Tuesday, November 26, 2013

SEC Releases Proposed Rules on Crowdfunding for Security Offerings

The Jumpstart Our Business Startups Act (the JOBS Act) was signed into law in April 2012, and it created a new Section 4(6) of the Securities Act of 1933. This new section exempts crowdfunding security offerings from Securities Exchange Act of 1934 (the Exchange Act) registration and its periodic reporting requirements. The JOBS Act directed the SEC to adopt rules to implement various provisions of the crowdfunding security exemption.

On October 23, 2013, the SEC voted unanimously to release its proposed rules for the crowdfunding security exemption of the JOBS Act (Proposed Rulemaking Release No. 33-9470). The proposed rules appeared in the Federal Register on November 5, 2013, and the comment period runs through February 3, 2014.

Certified public accountants may be interested in these proposed rules if they have clients who desire to sell securities to investors through crowdfunding. In addition, some clients may be interested in purchasing securities that are offered by companies via crowdfunding.

Since the proposed rules are over 500 pages long, today I will only provide background information regarding the crowdfunding securities exemption and mention what entities do not qualify for the exemption and what limitations are placed on investors under the JOBS Act and the proposed rules.

Background

Crowdfunding is a method to raise money using the Internet and serves as an alternative source of capital to support a wide range of ideas and ventures, including charities, civic projects, creative projects, disaster relief, inventions development, and scientific research. When individuals or entities raise funds through crowdfunding, they typically seek small individual contributions from a large number of people. The crowdfunding campaign generally has a targeted amount to be raised and an identified use for those funds. Individuals interested in the campaign may share information about the endeavor with each other and use the information to decide whether or not to fund the campaign.

Crowdfunding has been used to fund, for example, artistic endeavors, such as films and music recordings, where contributions or donations are rewarded with a token of value related to the project. For example, a person contributing to a film's production budget is rewarded with tickets to view the film and is identified in the film's credits. A number of entities operate websites that facilitate crowdfunding, with some websites specializing in certain industries, such as music and the arts. Some of the more popular crowdfunding sites include Kickstarter, Indiegogo, Crowdfunder, RocketHub, Crowdrise, and appbackr.

The idea behind the crowdfunding security exemption in the JOBS Act is to allow private companies to raise relatively small amounts of capital from a large number of investors without having to register the securities issued with the SEC or under state blue sky laws. The proposal would let businesses use the Internet, mobile technology, and social media to raise up to $1 million a year from investors via crowdfunding.
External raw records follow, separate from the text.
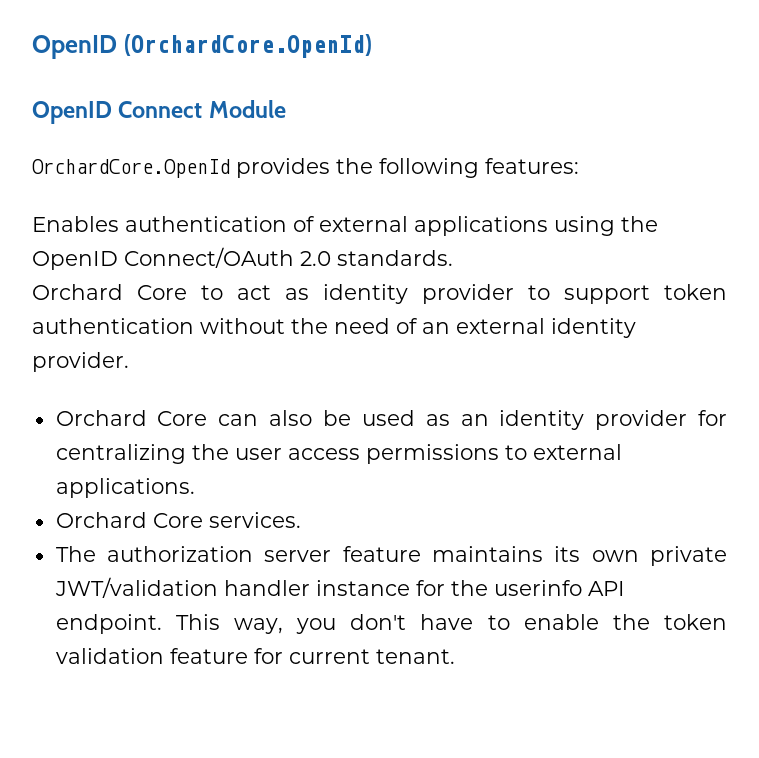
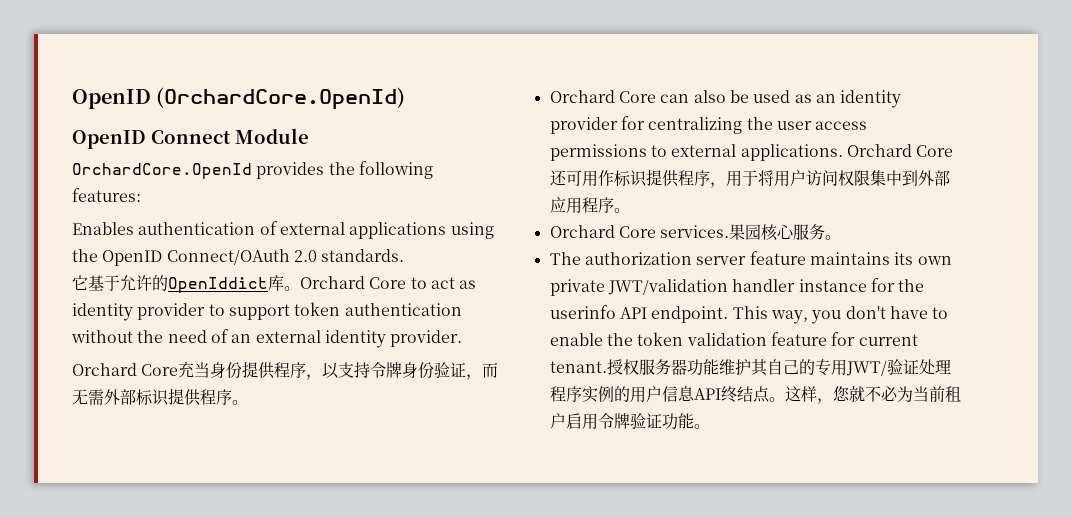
(453, 258) none -> [72,275,300,293] 它基于允许的OpenIddict库。
(129, 362) none -> [72,361,499,380] [72,388,248,406] // Orchard Core充当身份提供程序，以支持令牌身份验证，而无需外部标识提供程序。
(195, 488) none -> [846,144,954,157] [549,169,950,188] [549,197,630,214] Orchard Core还可用作标识提供程序，用于将用户访问权限集中到外部应用程序。
(301, 520) none -> [729,224,842,241] 果园核心服务。
(455, 656) none -> [606,359,951,376] [549,386,961,404] [549,413,710,430] 授权服务器功能维护其自己的专用JWT/验证处理程序实例的用户信息API终结点。这样，您就不必为当前租户启用令牌验证功能。

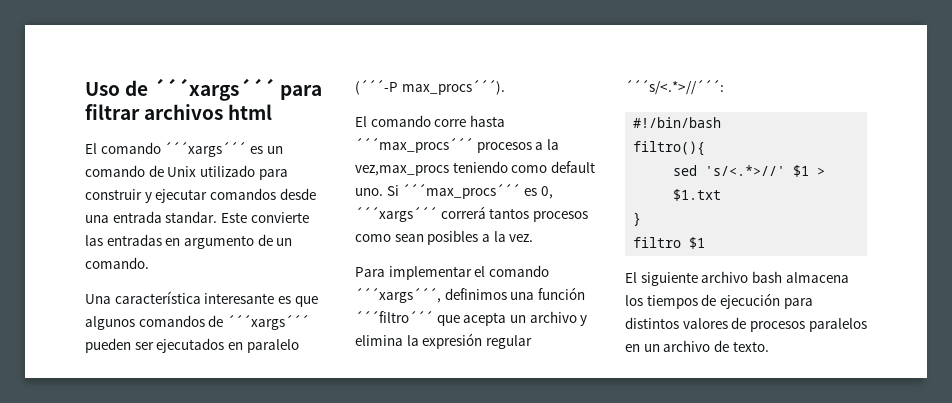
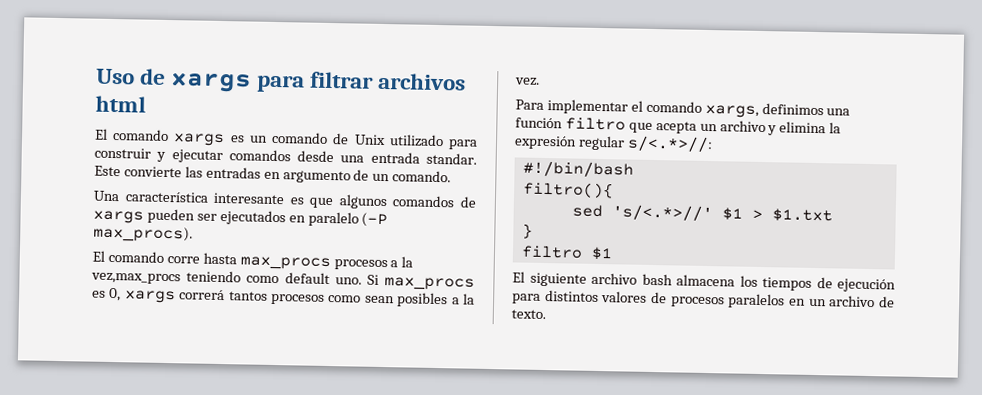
[153,78,276,101] ´´´xargs´´´ -> [170,72,253,93] xargs
[164,142,247,157] ´´´xargs´´´ -> [173,133,226,147] xargs
[226,315,309,330] ´´´xargs´´´ -> [93,210,144,224] xargs
[355,80,505,95] (´´´-P max_procs´´´). -> [361,212,389,228] [93,225,193,243] (-P max_procs).
[355,138,473,153] ´´´max_procs´´´ -> [239,256,331,271] max_procs
[402,184,521,199] ´´´max_procs´´´ -> [384,277,475,291] max_procs
[355,207,437,222] ´´´xargs´´´ -> [123,290,176,304] xargs
[355,288,441,303] ´´´xargs´´´, -> [704,104,759,118] xargs,
[355,311,433,323] ´´´filtro´´´ -> [564,117,626,131] filtro
[625,80,724,95] ´´´s/<.*>//´´´: -> [626,135,713,153] s/<.*>//:

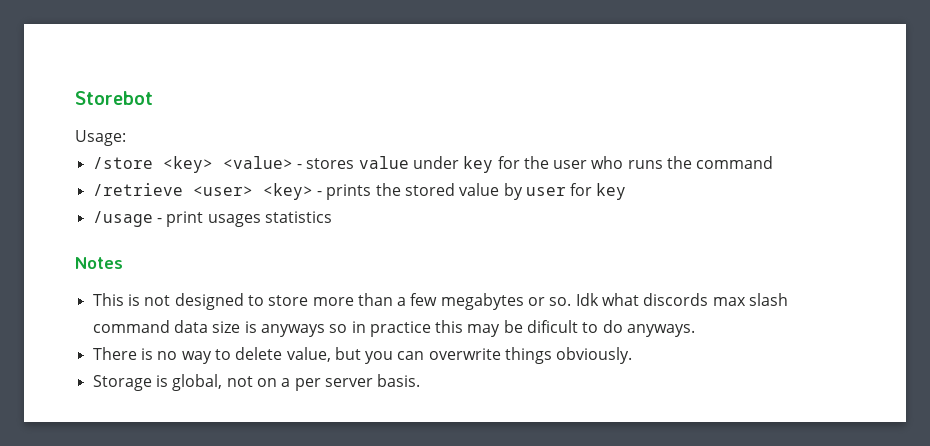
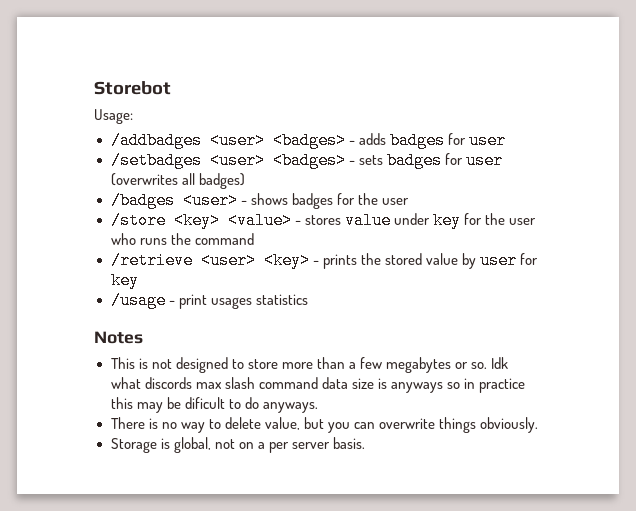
(126, 138) none -> [110,132,506,149] [110,152,503,169] [110,173,245,189] [110,192,409,209] // /addbadges <user> <badges> - adds badges for user // /setbadges <user> <badges> - sets badges for user (overwrites all badges) // /badges <user> - shows badges for the user

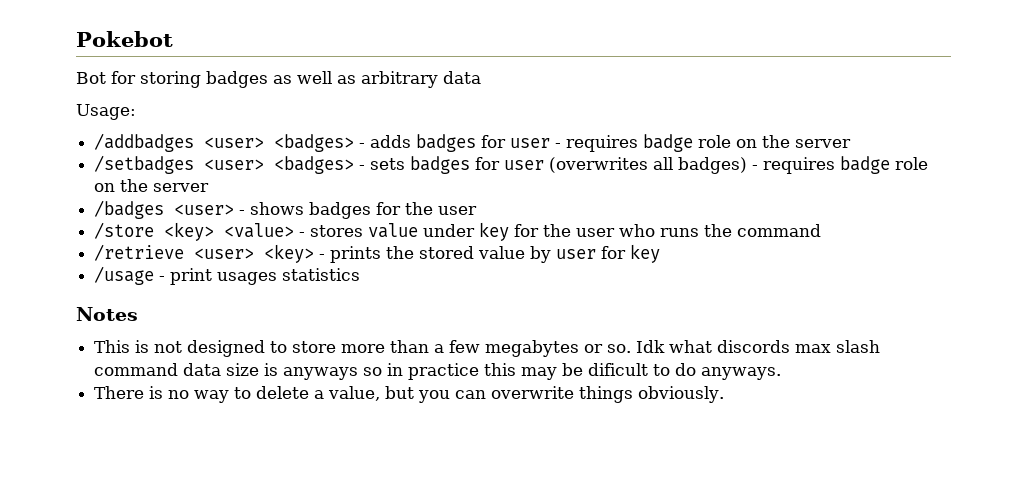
[94,81,171,95] Storebot -> [76,31,173,47] [76,71,481,88] Pokebot // Bot for storing badges as well as arbitrary data
(506, 140) none -> [555,134,852,152] - requires badge role on the server
(245, 181) none -> [752,156,929,174] [94,179,210,192] - requires badge role on the server
(261, 423) none -> [314,390,325,399] a
[110,437,365,453] // Storage is global, not on a per server basis. -> (725, 394) none

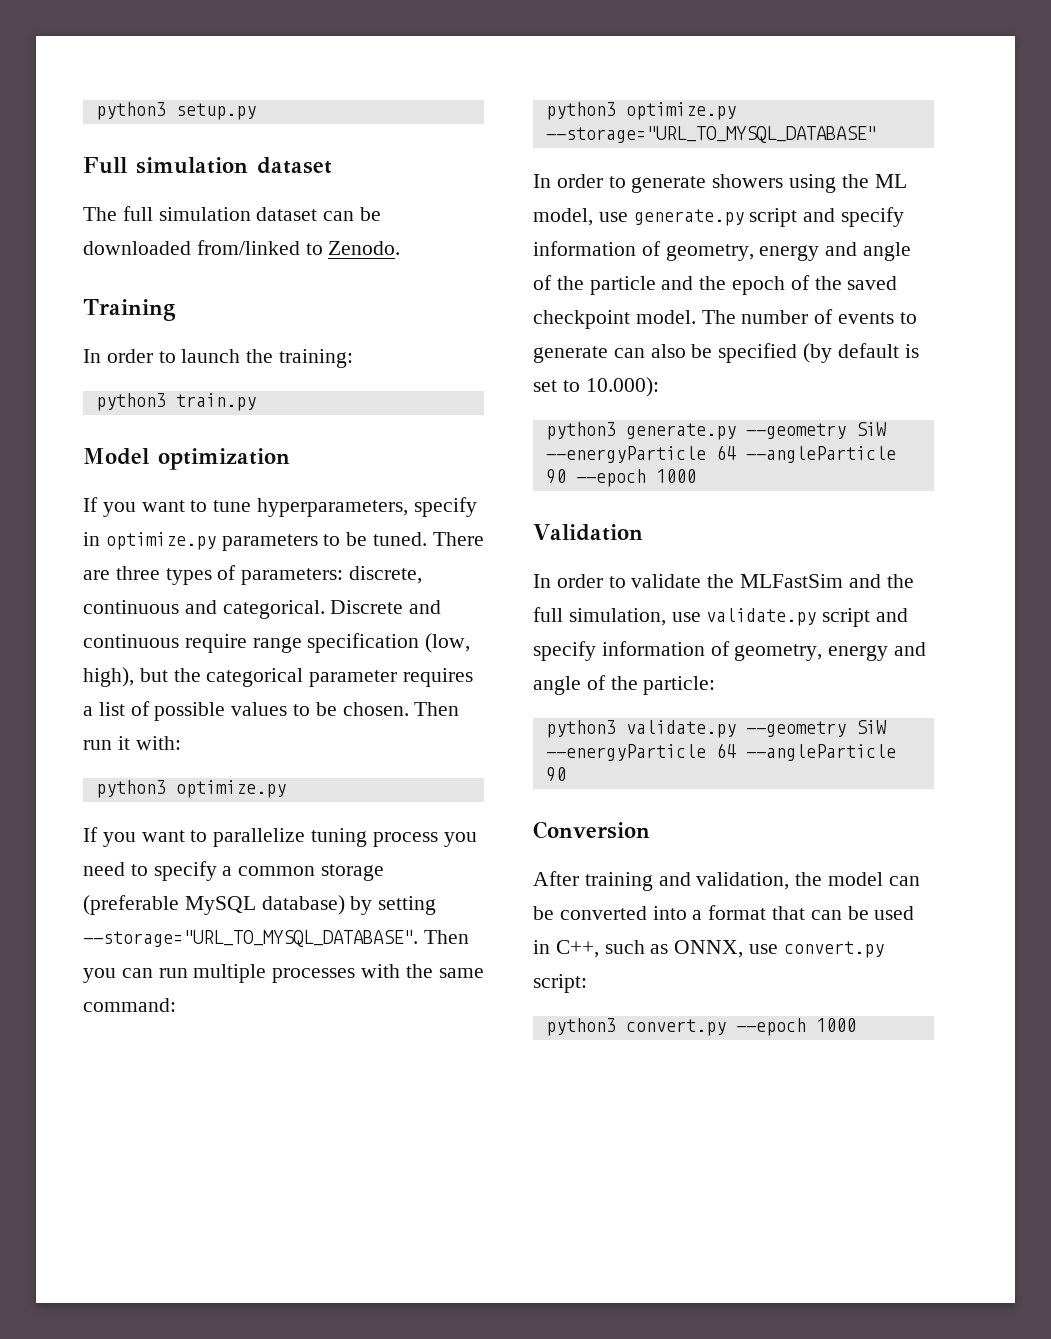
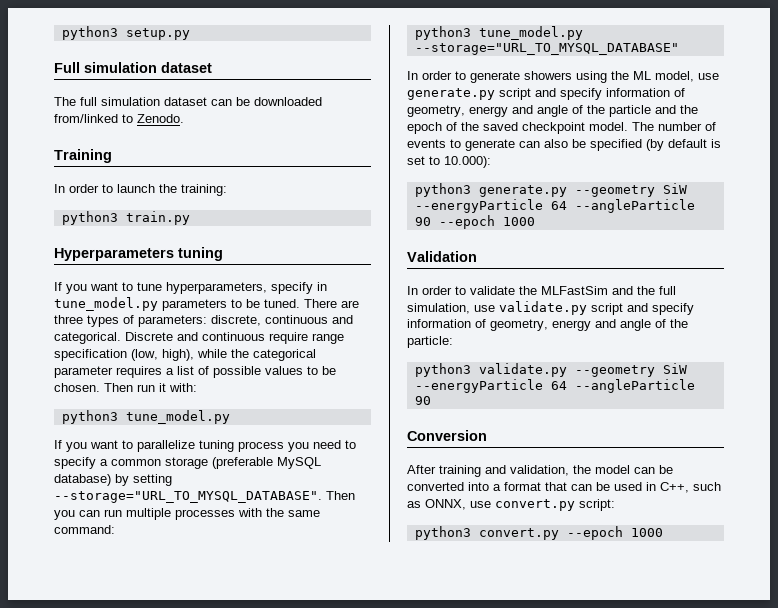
[83,448,290,470] Model optimization -> [54,247,223,261] Hyperparameters tuning
[105,532,216,550] optimize.py -> [54,297,158,311] tune_model.py
[139,668,168,682] but -> [197,349,227,358] while
[175,780,286,798] optimize.py -> [125,410,230,424] tune_model.py
[625,102,736,120] optimize.py -> [478,26,583,40] tune_model.py

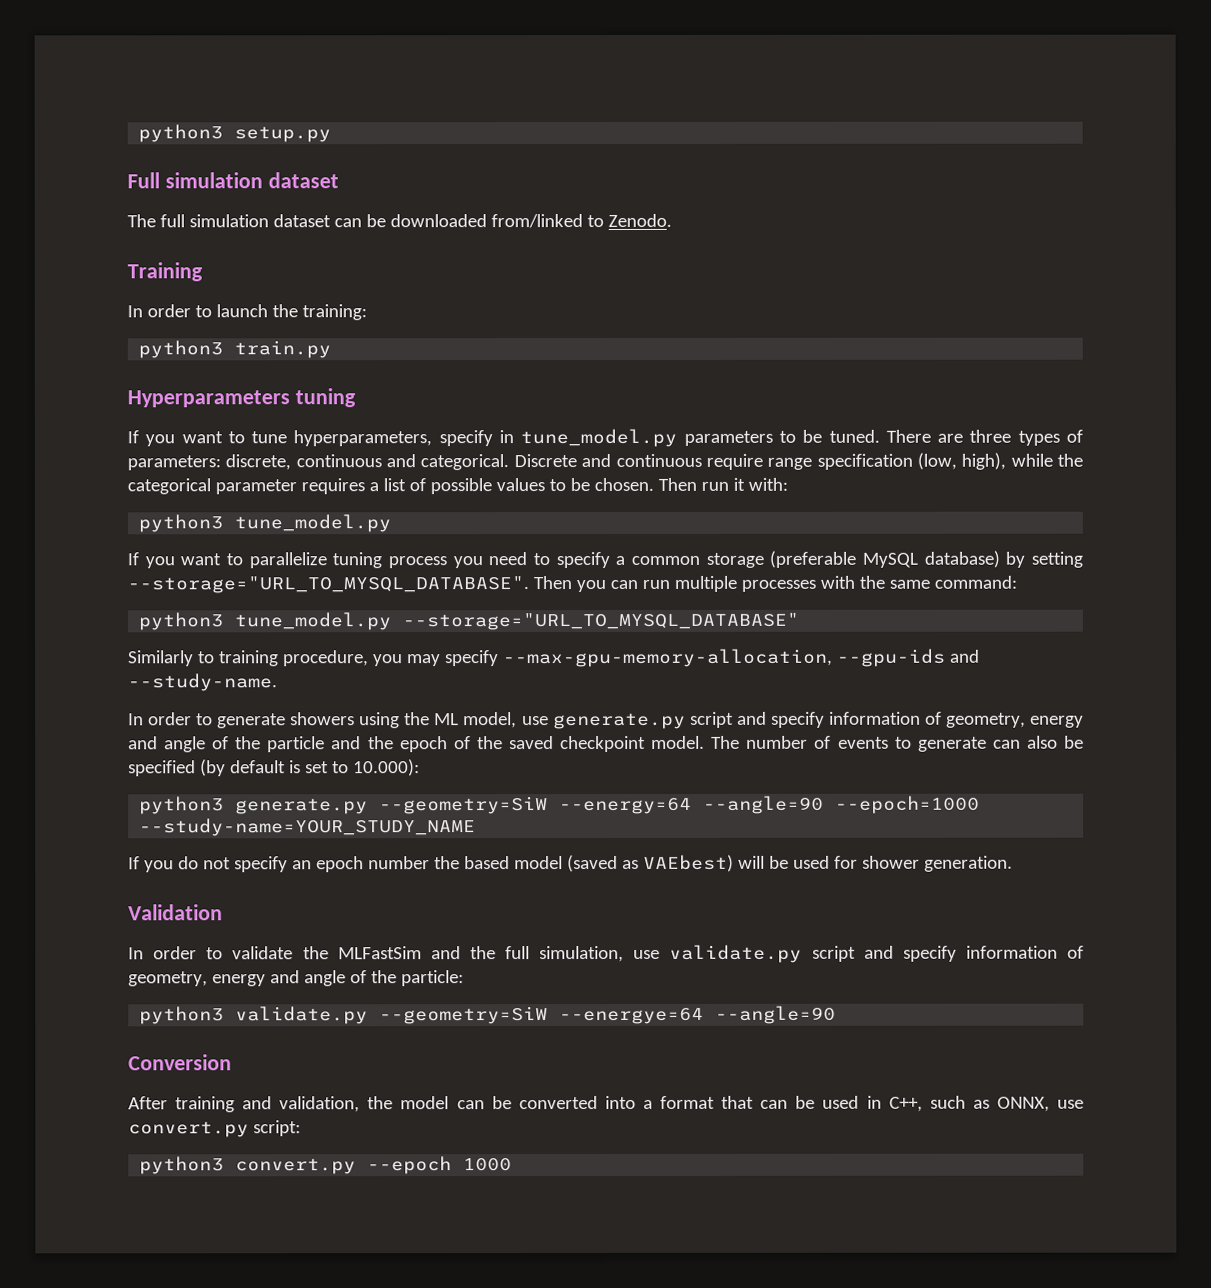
(679, 49) none -> [128,648,980,668] [128,673,278,692] // Similarly to training procedure, you may specify --max-gpu-memory-allocation, --gpu-ids and --study-name.
[574,183,687,197] [414,199,695,213] [414,215,535,229] --geometry SiW --energyParticle 64 --angleParticle 90 --epoch 1000 -> [379,795,981,815] [139,818,477,837] [128,854,1013,873] --geometry=SiW --energy=64 --angle=90 --epoch=1000 --study-name=YOUR_STUDY_NAME // If you do not specify an epoch number the based model (saved as VAEbest) will be used for shower generation.
[574,363,687,377] [414,379,695,393] [414,396,431,405] --geometry SiW --energyParticle 64 --angleParticle 90 -> [379,1005,837,1025] --geometry=SiW --energye=64 --angle=90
Under the JOBS Act, the SEC is required to adjust the $1 million dollar amount every five years to reflect changes in the Consumer Price Index.

Under the proposed rules, the crowdfunding security exemption would not be available to any of the following:
  • Foreign issuers
  • Issuers already subject to the periodic reporting requirements of the Exchange Act
  • Investment companies
  • Issuers not having a specific business plan or having indicated that its business plan is to engage in a merger or acquisition with an unidentified company or companies
  • Issuers that have sold securities in reliance of the crowdfunding exemption during the previous two years but have not filed with the SEC and have not provided to investors the annual reports required by the crowdfunding regulation
  • Issuers that are otherwise disqualified because they are associated with felons or other “bad actors”
Limitations for Investors

The original petition to create a crowdfunding securities exemption was submitted to the SEC in 2010 prior to the JOBS Act. Under the terms outlined in the petition, investors would have been allowed the opportunity to help entrepreneurs raise capital by creating an exemption from the federal filing requirements as long as the investors did not invest more than $100 per security offering. Although this petition did not succeed, it did spark an interest in the subject that was realized in the JOBS Act.

Under the JOBS Act and the proposed rules, individual investors who wish to invest in crowdfunded investments would be permitted to invest up to $2,000 or 5% of their annual income or net worth, whichever is greater, if both their annual income and net worth are less than $100,000.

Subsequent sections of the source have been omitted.